* WORK ITEM
For every record, give an exact copy that has no pictures in it.

* Dataset entries
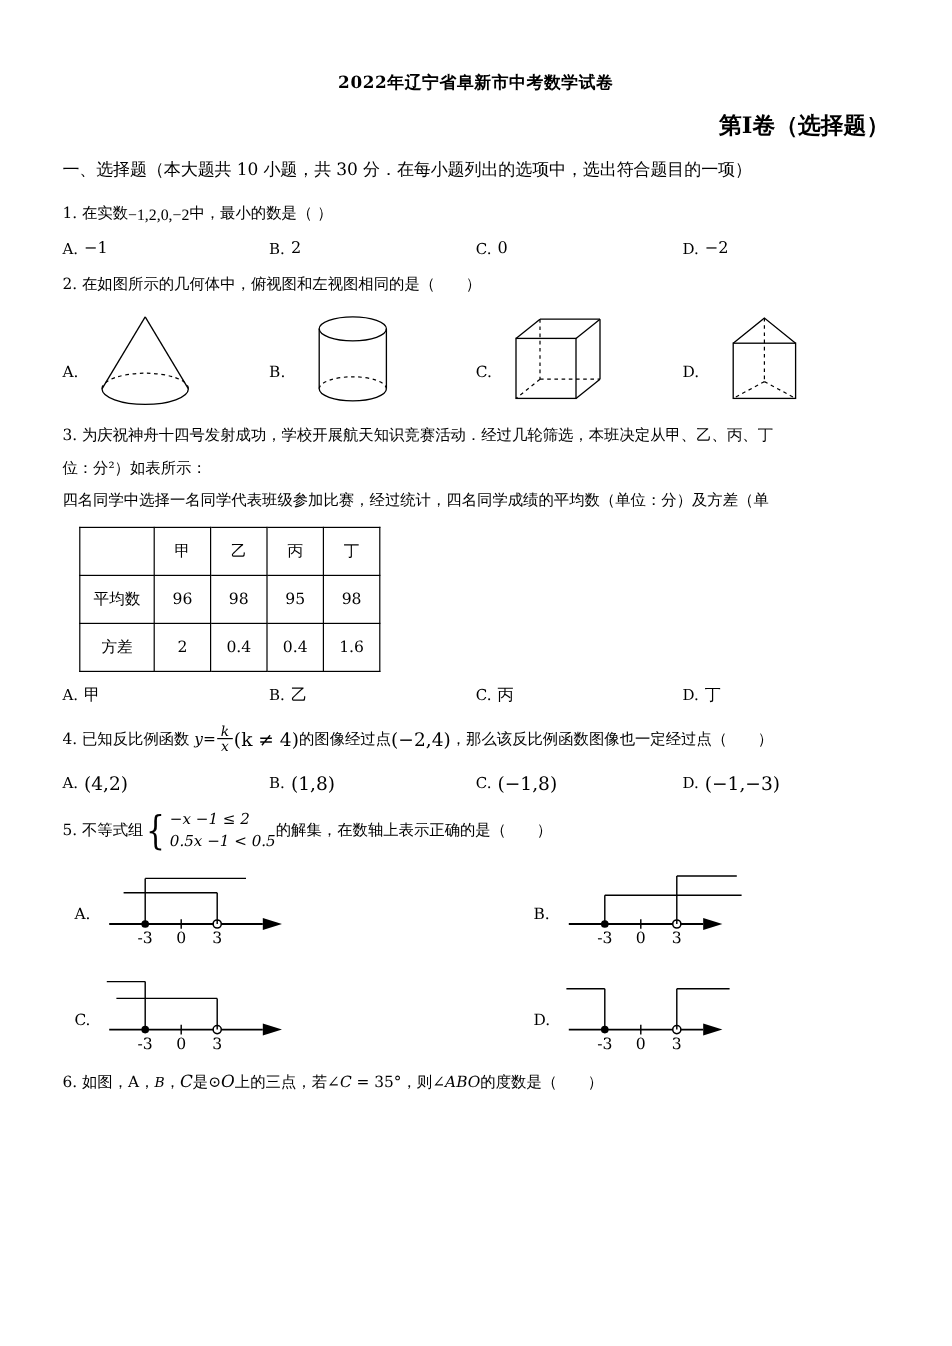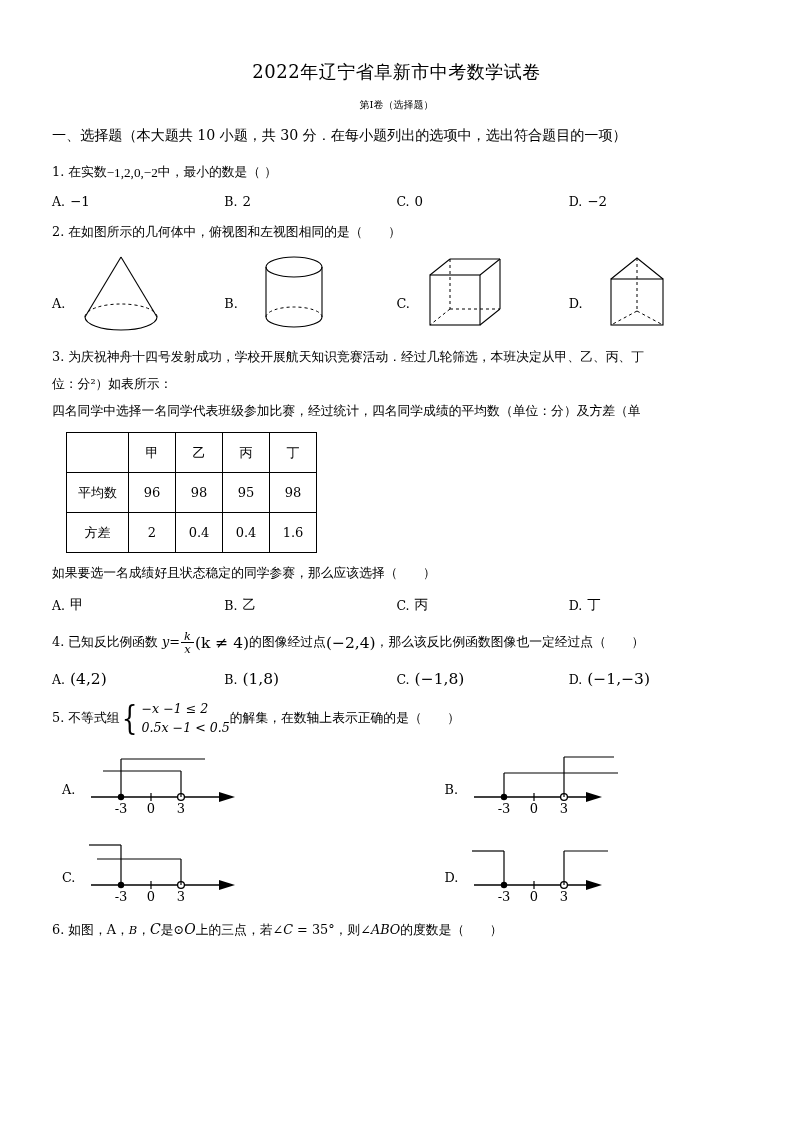--- a/index.html
+++ b/index.html
@@ -17,8 +17,8 @@
 
   .doc-title {
     text-align: center;
-    font-size: 18px;
-    font-weight: normal;
+    font-size: 14px;
+    font-weight: bold;
     letter-spacing: 0.5px;
     margin: 14px 0 14px 0;
   }

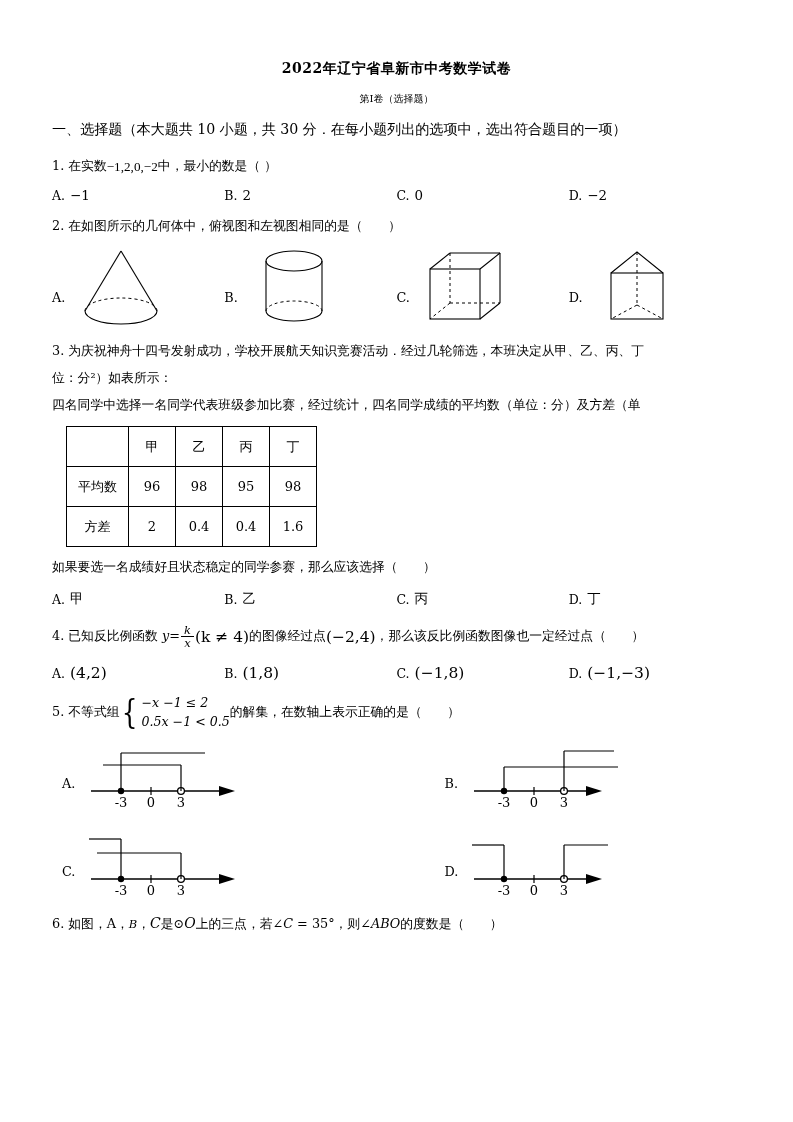--- a/index.html
+++ b/index.html
@@ -23,9 +23,9 @@
     margin: 14px 0 14px 0;
   }
   .section-title {
-    text-align: center;
-    font-size: 10px;
-    font-weight: normal;
+    text-align: right;
+    font-size: 19px;
+    font-weight: bold;
     margin: 0 0 14px 0;
   }
   .big-inst {

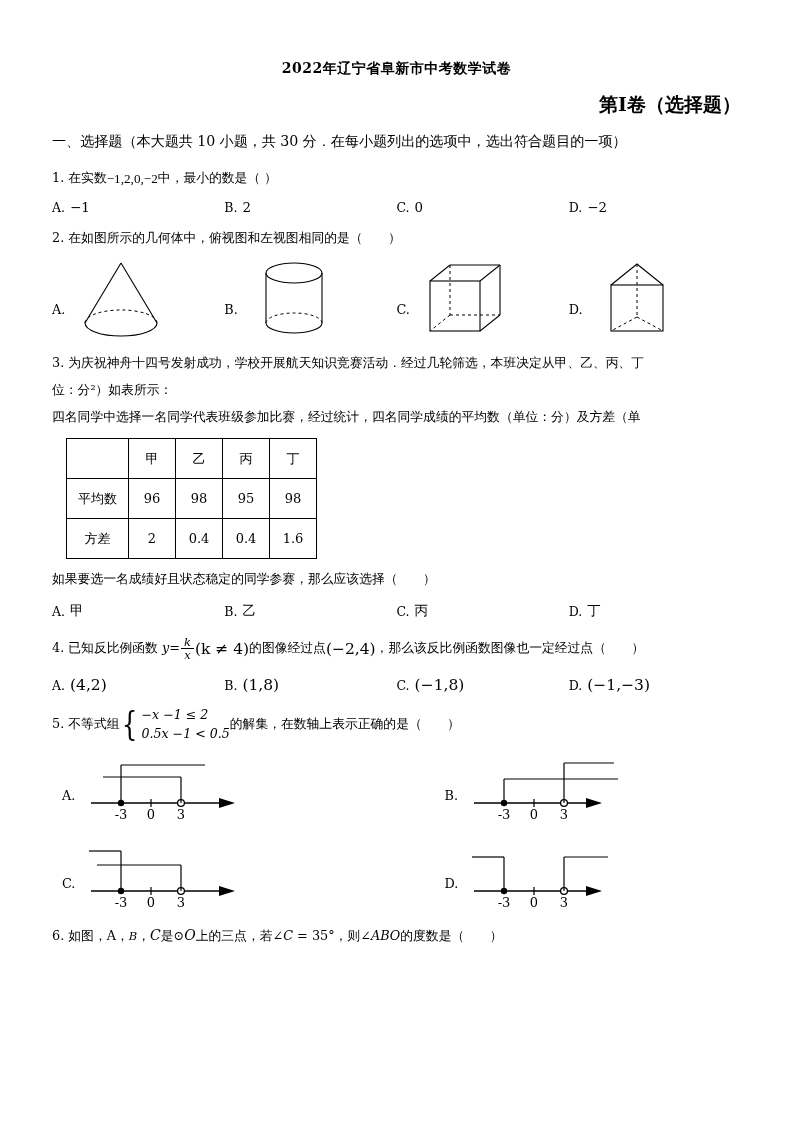--- a/index.html
+++ b/index.html
@@ -223,9 +223,6 @@
   </tbody>
     </table>
 
-  <div class="q-line">
-    <span>如果要选一名成绩好且状态稳定的同学参赛，那么应该选择（　　）</span>
-  </div>
   <div class="opts">
     <div class="opt">
       <span class="opt-lab">A.</span>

* TASK ANSWER
--- a/index.html
+++ b/index.html
@@ -17,8 +17,8 @@
 
   .doc-title {
     text-align: center;
-    font-size: 18px;
-    font-weight: normal;
+    font-size: 14px;
+    font-weight: bold;
     letter-spacing: 0.5px;
     margin: 14px 0 14px 0;
   }

--- a/index.html
+++ b/index.html
@@ -23,9 +23,9 @@
     margin: 14px 0 14px 0;
   }
   .section-title {
-    text-align: center;
-    font-size: 10px;
-    font-weight: normal;
+    text-align: right;
+    font-size: 19px;
+    font-weight: bold;
     margin: 0 0 14px 0;
   }
   .big-inst {

--- a/index.html
+++ b/index.html
@@ -223,9 +223,6 @@
   </tbody>
     </table>
 
-  <div class="q-line">
-    <span>如果要选一名成绩好且状态稳定的同学参赛，那么应该选择（　　）</span>
-  </div>
   <div class="opts">
     <div class="opt">
       <span class="opt-lab">A.</span>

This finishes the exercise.